Task to complete:
Word for word, print each record, dropping any image it holds.

━━ Supplied records

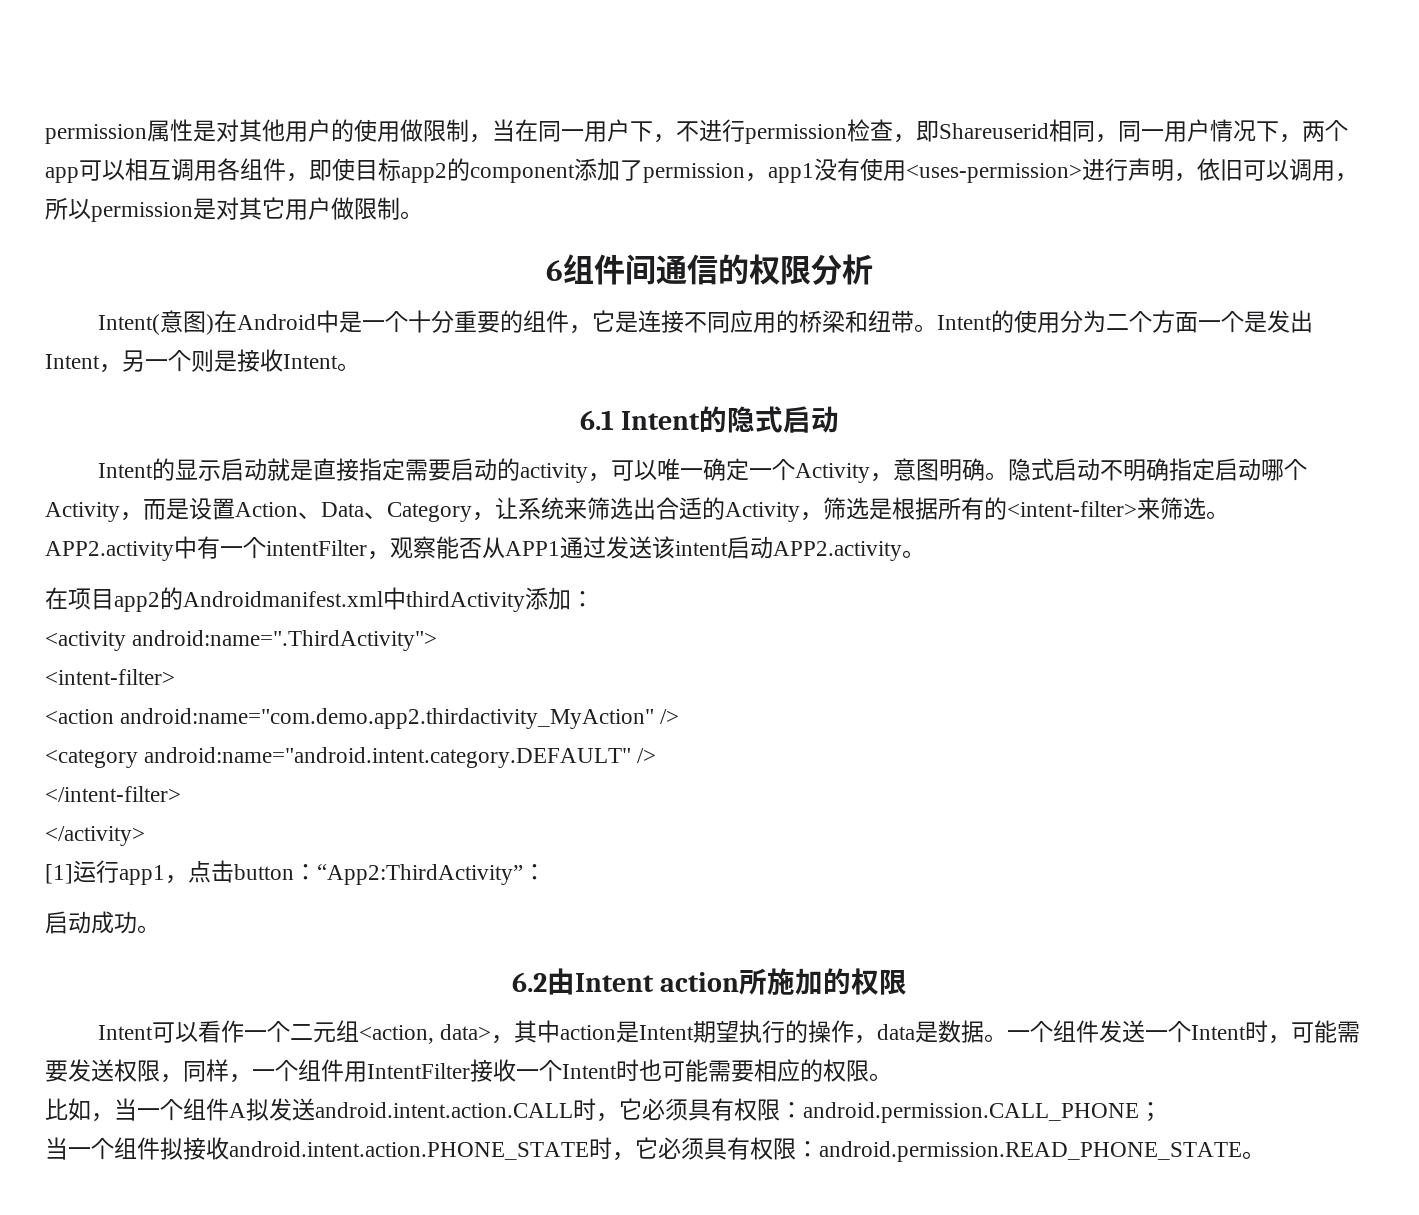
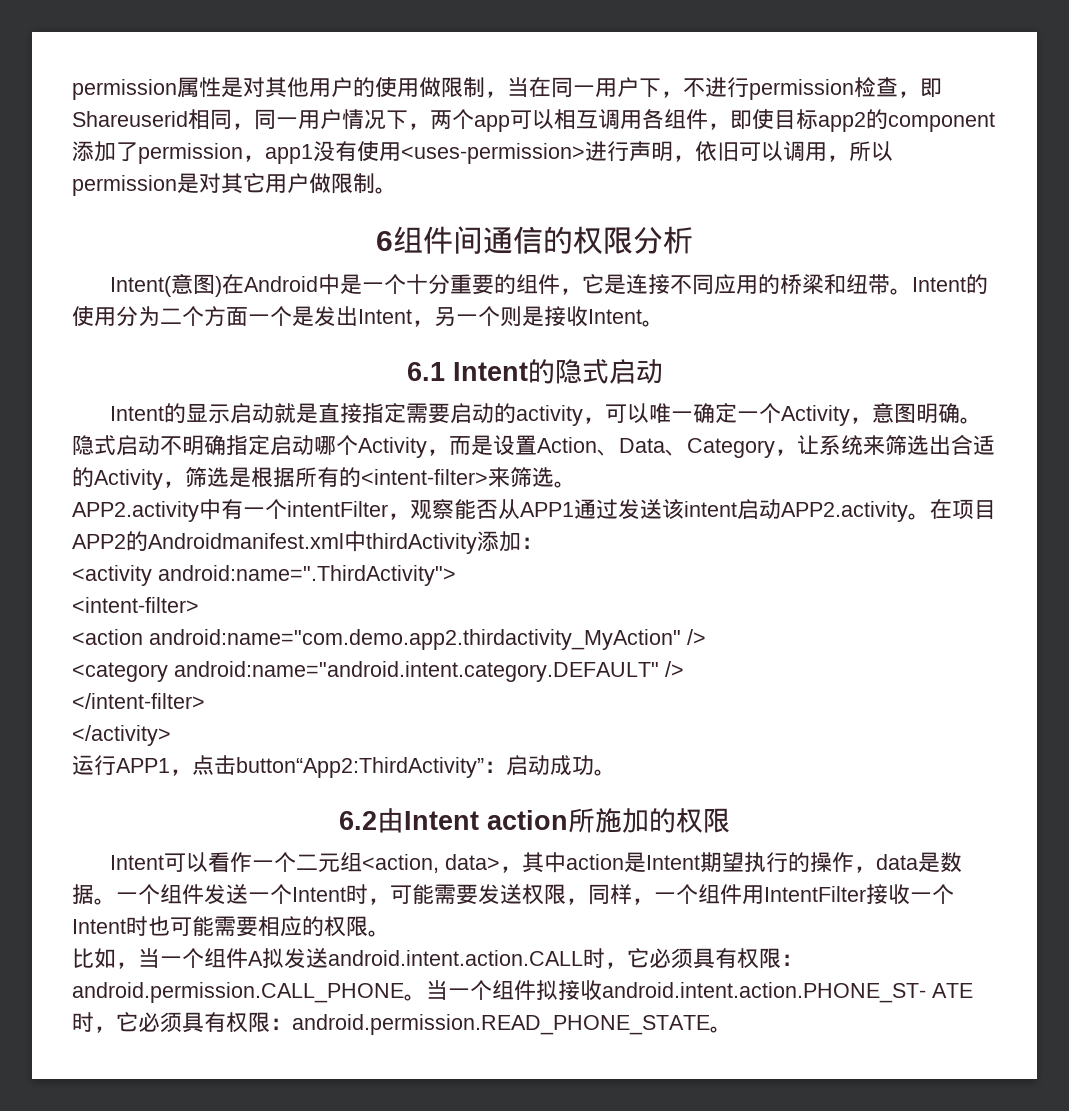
- APP2.activity中有一个intentFilter，观察能否从APP1通过发送该intent启动APP2.activity。
- 在项目app2的Androidmanifest.xml中thirdActivity添加：
+ APP2.activity中有一个intentFilter，观察能否从APP1通过发送该intent启动APP2.activity。在项目APP2的Androidmanifest.xml中thirdActivity添加：
- [1]运行app1，点击button：“App2:ThirdActivity”：
- 启动成功。
+ 运行APP1，点击button“App2:ThirdActivity”：启动成功。
- 比如，当一个组件A拟发送android.intent.action.CALL时，它必须具有权限：android.permission.CALL_PHONE；
- 当一个组件拟接收android.intent.action.PHONE_STATE时，它必须具有权限：android.permission.READ_PHONE_STATE。
+ 比如，当一个组件A拟发送android.intent.action.CALL时，它必须具有权限：android.permission.CALL_PHONE。当一个组件拟接收android.intent.action.PHONE_ST- ATE时，它必须具有权限：android.permission.READ_PHONE_STATE。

━━━━

Result below:
- APP2.activity中有一个intentFilter，观察能否从APP1通过发送该intent启动APP2.activity。
- 在项目app2的Androidmanifest.xml中thirdActivity添加：
+ APP2.activity中有一个intentFilter，观察能否从APP1通过发送该intent启动APP2.activity。在项目APP2的Androidmanifest.xml中thirdActivity添加：
- [1]运行app1，点击button：“App2:ThirdActivity”：
- 启动成功。
+ 运行APP1，点击button“App2:ThirdActivity”：启动成功。
- 比如，当一个组件A拟发送android.intent.action.CALL时，它必须具有权限：android.permission.CALL_PHONE；
- 当一个组件拟接收android.intent.action.PHONE_STATE时，它必须具有权限：android.permission.READ_PHONE_STATE。
+ 比如，当一个组件A拟发送android.intent.action.CALL时，它必须具有权限：android.permission.CALL_PHONE。当一个组件拟接收android.intent.action.PHONE_ST- ATE时，它必须具有权限：android.permission.READ_PHONE_STATE。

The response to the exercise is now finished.